▶ [Provided records]:
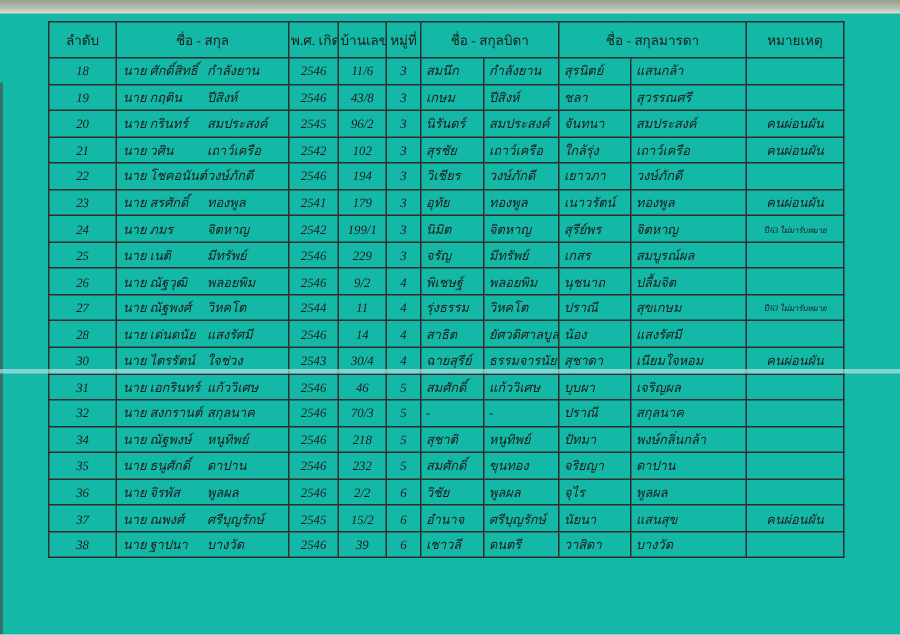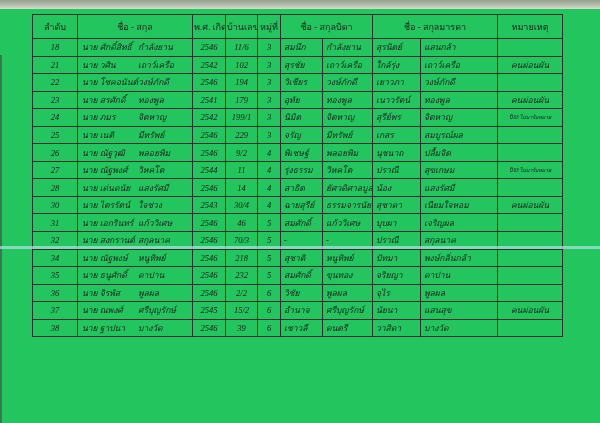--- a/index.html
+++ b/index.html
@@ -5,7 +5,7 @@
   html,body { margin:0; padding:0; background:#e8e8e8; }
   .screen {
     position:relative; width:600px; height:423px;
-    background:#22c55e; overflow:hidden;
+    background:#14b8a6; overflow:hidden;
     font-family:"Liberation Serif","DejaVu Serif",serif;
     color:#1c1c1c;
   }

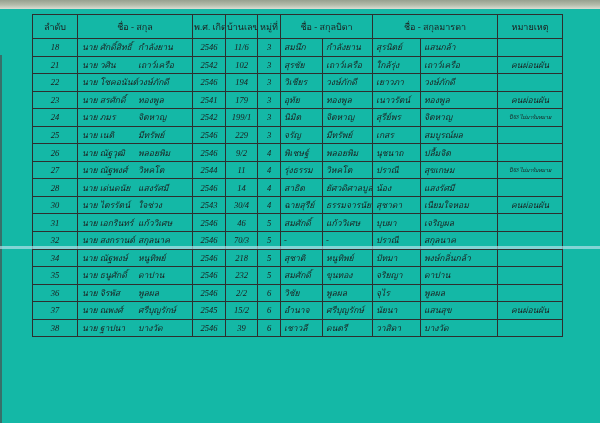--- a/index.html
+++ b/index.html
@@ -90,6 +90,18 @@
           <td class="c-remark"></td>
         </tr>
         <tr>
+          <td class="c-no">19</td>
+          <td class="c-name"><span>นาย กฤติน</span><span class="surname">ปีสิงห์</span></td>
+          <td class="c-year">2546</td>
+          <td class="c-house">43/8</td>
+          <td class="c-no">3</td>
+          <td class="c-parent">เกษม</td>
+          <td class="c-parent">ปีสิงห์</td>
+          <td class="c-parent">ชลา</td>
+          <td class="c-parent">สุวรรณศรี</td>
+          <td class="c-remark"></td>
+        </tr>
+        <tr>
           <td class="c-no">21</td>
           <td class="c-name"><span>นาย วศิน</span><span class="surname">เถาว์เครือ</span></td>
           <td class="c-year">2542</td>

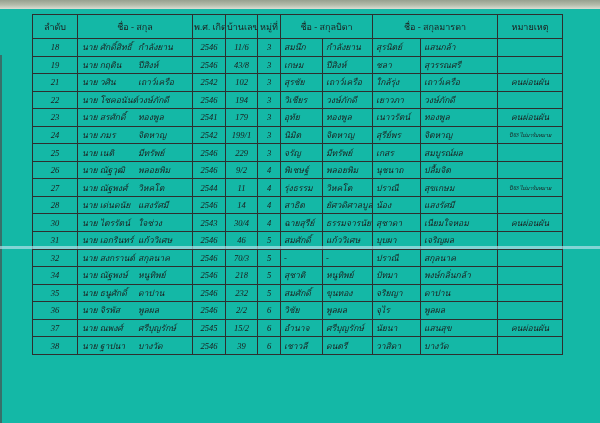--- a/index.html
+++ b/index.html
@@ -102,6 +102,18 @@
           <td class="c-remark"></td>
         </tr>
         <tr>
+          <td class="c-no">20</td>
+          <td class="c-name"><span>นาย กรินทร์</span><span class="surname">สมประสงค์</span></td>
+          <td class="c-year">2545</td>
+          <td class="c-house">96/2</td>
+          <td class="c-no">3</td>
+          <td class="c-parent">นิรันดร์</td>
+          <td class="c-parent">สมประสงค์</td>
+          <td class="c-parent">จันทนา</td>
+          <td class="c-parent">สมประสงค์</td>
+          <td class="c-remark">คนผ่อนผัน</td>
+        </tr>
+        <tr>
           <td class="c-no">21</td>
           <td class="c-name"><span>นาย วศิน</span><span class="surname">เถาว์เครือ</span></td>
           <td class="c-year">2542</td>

▶ [What you have to do]:
The lines to return are those in the material above that hold "hidden".

▶ [Response box]:
-    background:#22c55e; overflow:hidden;
+    background:#14b8a6; overflow:hidden;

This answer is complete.